On 2/14/2011 7:48 AM, grarpamp wrote: [snip]
If another example is needed, not that one is; Corporate, edu and other LAN's sometimes think they can block 'ooo, encryption bad' ports so they can watch their user's plaintext URL's with their substandard vendor nanny watch tool of the day. All the while their staff laughs at them as they happily tunnel whatever they want over that (perhaps even the client or exit parts of Tor). Yes, this kind of joke exists :)
[/snip]Although I've been keeping out of this argument for the most part, and even though I'm leaning towards seeing things Mike's way, I just wanted to comment that I've actually been in an environment like this several times, once at my previous university, and once working for a local government organization. As asinine as such reasoning is on the part of the network administrator (or the person who signs their checks), I can see why the *ability* to run strange exit policies could be a good thing, and should be preserved in the software.

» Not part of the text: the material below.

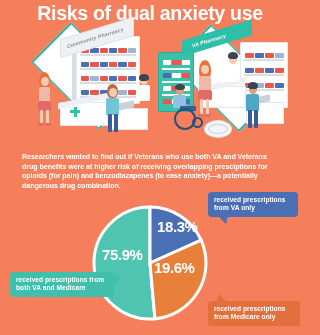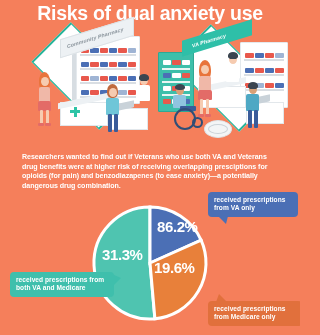"86.2%" div.pie-label { text: 86.2% -> 18.3% }
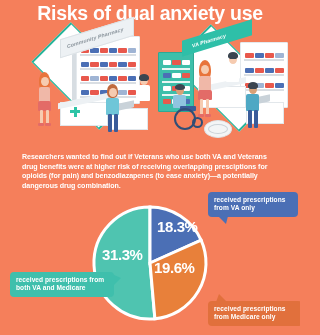"31.3%" div.pie-label { text: 31.3% -> 75.9% }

However, I see no reason why providing an anonymous contact email would be so hard. Certainly if you're going out of your way to avoid [insert conspiracy of choice] in order to run a node, you have the skills to use one of the hundreds of free email services out there? I don't think asking for a tiny bit of responsibility on the part of exit operators is too much to ask, and I'm amazed that "allow them to continue to function as middle nodes until they explain why their node appears broken or malicious" is continually being turned into some kind of human-rights violation.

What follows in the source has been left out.